隊士たちの現在の配置を思い浮かべ、土方は山崎に指示を出した
「屯所に残っている一番隊、三番隊を今すぐ召集しろ。倉庫に向かう。市中に出ている六隊に、この三箇所を伝えて、二隊ずつつくよう言え。今すぐ向かわせろ。近藤さんには十番隊連れて、念のため城に行ってもらう」
「承知。……副長は倉庫に行かれるんですね?」
「当然だろ。坂田、おめーは屯所に残って――」
「あ、俺も倉庫組な」
待機を命じようとした土方の言葉を遮り、坂田が飄々と手をあげる。何を言ったのか――意味を解するまでにわずかな間が生まれ、理解すると土方の眉間にしわが生まれた。
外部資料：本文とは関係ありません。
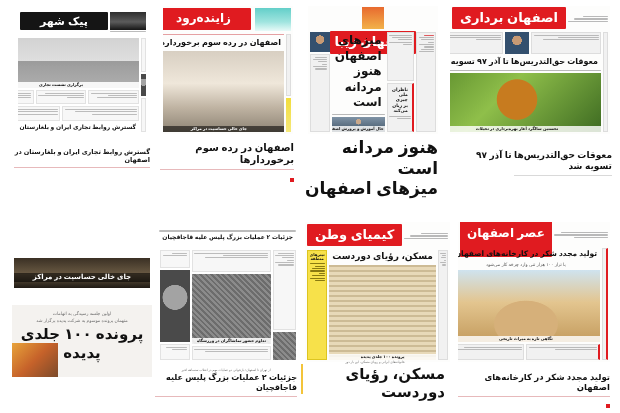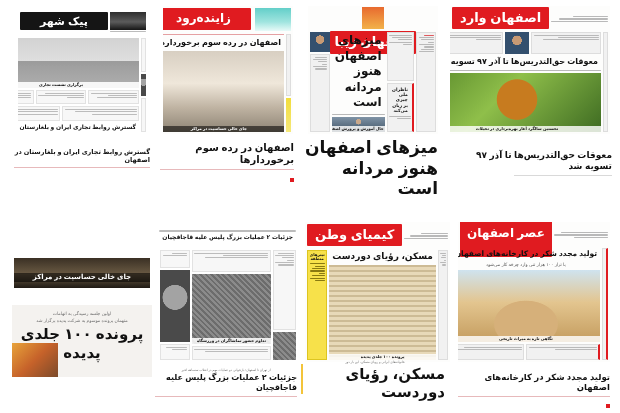"اصفهان وارد" div.mh-logo { text: وارد -> برداری }
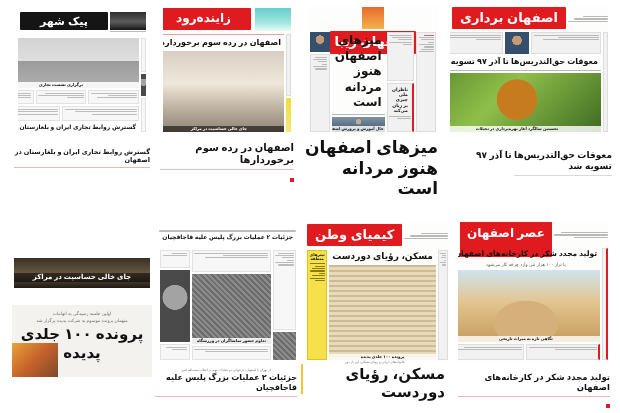"میزهای اصفهان" div.cap-title { order: before "هنوز مردانه است" -> after "هنوز مردانه است" }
まさか、坂田の方からそんなことを言われるとは思ってもみなかった。だらけてばかりいる男が見せた、常にはないやる気が、強い警戒心を抱かせる。
土方は今度こそ不審もあらわに坂田を睨みつけた。
「――んだよ、斬れるかどうかはこの前のでわかったんじゃねーの?」
坂田が不快そうに顔をしかめる。それは先日の――坂田が土方に対して斬りつけてくるかと思われた捕り物のことを言っているのは、わかった。わかった上で、違う、と否定する。
「……そうじゃねェ。やる気のねェてめーが、んなこと言うのが胡散臭ェだけだ」
土方が本心からそう返すと、途端、坂田のまとう空気にまた殺気じみた怒気が滲んだ。山崎がハラハラと心配そうに土方と坂田とを見やるが、それに構わずお互いに剣呑な目でじっと睨み合う。
ややして、坂田がふっと不穏な気配を散じた。チ、と舌打ちしながら面倒臭そうに頭を掻き回す。
「……腹ァ立ったんだよ、それ以外の理由なんざねェ」
吐き捨てるようにぼそりと言う。そこには嘘など感じられず、土方はわずかな逡巡の末――仕方なくうなずいた。